Christmas craziness is behind us and the New Year is ahead of us. Today’s interview is a friend of mine from my local RWA Chapter, Carolina Romance Writers. Allow me to introduce you to Sandy Bruney. Sandy, welcome to Teatime Romance. Tell us about yourself.
Hi, everyone. I live in North Carolina, having moved here from Pennsylvania some 35 years ago. The only time I miss snow is at Christmas. My husband and I have three sons, two daughters-in-law, and three grandchildren. And a varying number of cats. When not writing, I am reading. I haunt the library as well as search online for “deals” for my Nook and iPad.
I love writing about the close friendships of women and how they help each other get through hard times—sickness, loss of a job, loss of a spouse, aging—things that come to all of us, although hopefully not all at once! Although the premise sounds sad, I try to make the stories positive and have a happy ending.
You’ve recently published a book that’s a bit different from your previous ones. Tell us about “The Almost Bride.”
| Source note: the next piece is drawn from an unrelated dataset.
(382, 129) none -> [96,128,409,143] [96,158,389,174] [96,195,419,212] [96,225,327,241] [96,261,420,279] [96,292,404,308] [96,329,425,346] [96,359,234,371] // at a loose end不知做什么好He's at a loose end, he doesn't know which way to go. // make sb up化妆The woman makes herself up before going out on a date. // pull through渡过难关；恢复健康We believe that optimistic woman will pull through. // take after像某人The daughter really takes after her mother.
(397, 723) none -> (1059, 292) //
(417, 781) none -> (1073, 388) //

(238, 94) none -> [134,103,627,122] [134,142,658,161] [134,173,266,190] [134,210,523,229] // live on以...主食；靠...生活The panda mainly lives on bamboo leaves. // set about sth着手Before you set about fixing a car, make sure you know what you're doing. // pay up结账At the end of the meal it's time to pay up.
“The Almost Bride” is a little different from my first two novels. Lily doesn’t realize she has a problem and doesn’t want to be helped by her well-meaning best friend. She has nursed her resentment toward her sister for so long it is difficult for her to admit she might possibly be wrong. When she does, she opens herself up to new relationships—and a new love. I guess you could call it a “coming of age” story except that the heroine is in her thirties. A late bloomer.
What inspires you to write your stories? Where do you get your ideas?
My stories all begin with a “what if?” In “Angels Unaware,” I wondered how I would have managed throughout my treatment for breast cancer if my husband hadn’t been so supportive. In the story, Kat’s husband can’t take the changes in her body and leaves her. “The Lunch Club” came from hearing my mother tell about her lunch group—wonderful ladies who met just to eat and catch up with each others lives. If anyone missed the lunch, they all checked up on her to make sure she was all right.
So I guess you can tell my sister and I have a very strong, loving relationship. But “what if” we didn’t? And what if I couldn’t forgive her for something she had done—only to discover she hadn’t done it?
Congrats on being a breast cancer survivor. Your last two books were traditionally published. What made you decide to self-publish this one?
My first two books are traditionally published through Draumr Publishing. After shopping “The Almost Bride” around and getting nice rejection letters that said, “We love your writing, but we don’t like Lily”—never mind Scarlet O’Hara and Becky Thatcher!—I decided I was banging my head against a stone wall and decided to self-publish. But first, I had to make Lily a little more sympathetic in chapter one so readers would want to continue (always take the advice in a rejection letter seriously).
I also picked up an issue of RWA and under first sales, saw that half of the books were self-pubbed. That gave me the courage to follow that route. I wouldn’t have done it if I didn’t believe strongly that “The Almost Bride” is a good story.
Good advice for those of us still not published. Rejection letters have their uses. Is this book part of a series?
I do envision Lily and Grady having problems with his family, who being members of the Atlanta upper crust, want a big fancy wedding. Lily, whose first wedding was a disaster, pushes for a small, intimate gathering. Who will win?
I have just concluded a novel called “Wherever You May Be” that I am excited about. It involves a couple who find their growing affection threatened by duty to their parents and children. Sandwich lovers? Oh, and a lot of church politics. He’s a minister half the congregation wants to get rid of, and she’s the music director who takes his side, even though she can’t stand him personally (at first!).
We ask this question of all our guests, what five books would you take if your house was on fire?
Five books? The Holy Bible, The Methodist Hymnal, “My Grandfather’s Blessings,” by Rachel Naomi Remen, M.D., anything by Anne Lamott, and “The Prince of Tides,” by Pat Conroy. The first three for comfort and inspiration, the fourth because she makes me laugh and think at the same time, and the last for sheer pleasure in the written word.
And the last question, what kind of tea do you drink?
I have a cupboard stocked with various kinds of tea from English Breakfast to Chai Latte. What I drink depends on my mood at the moment. Sweet iced tea when eating out. And for convenience, those little packets than make one glass at a time.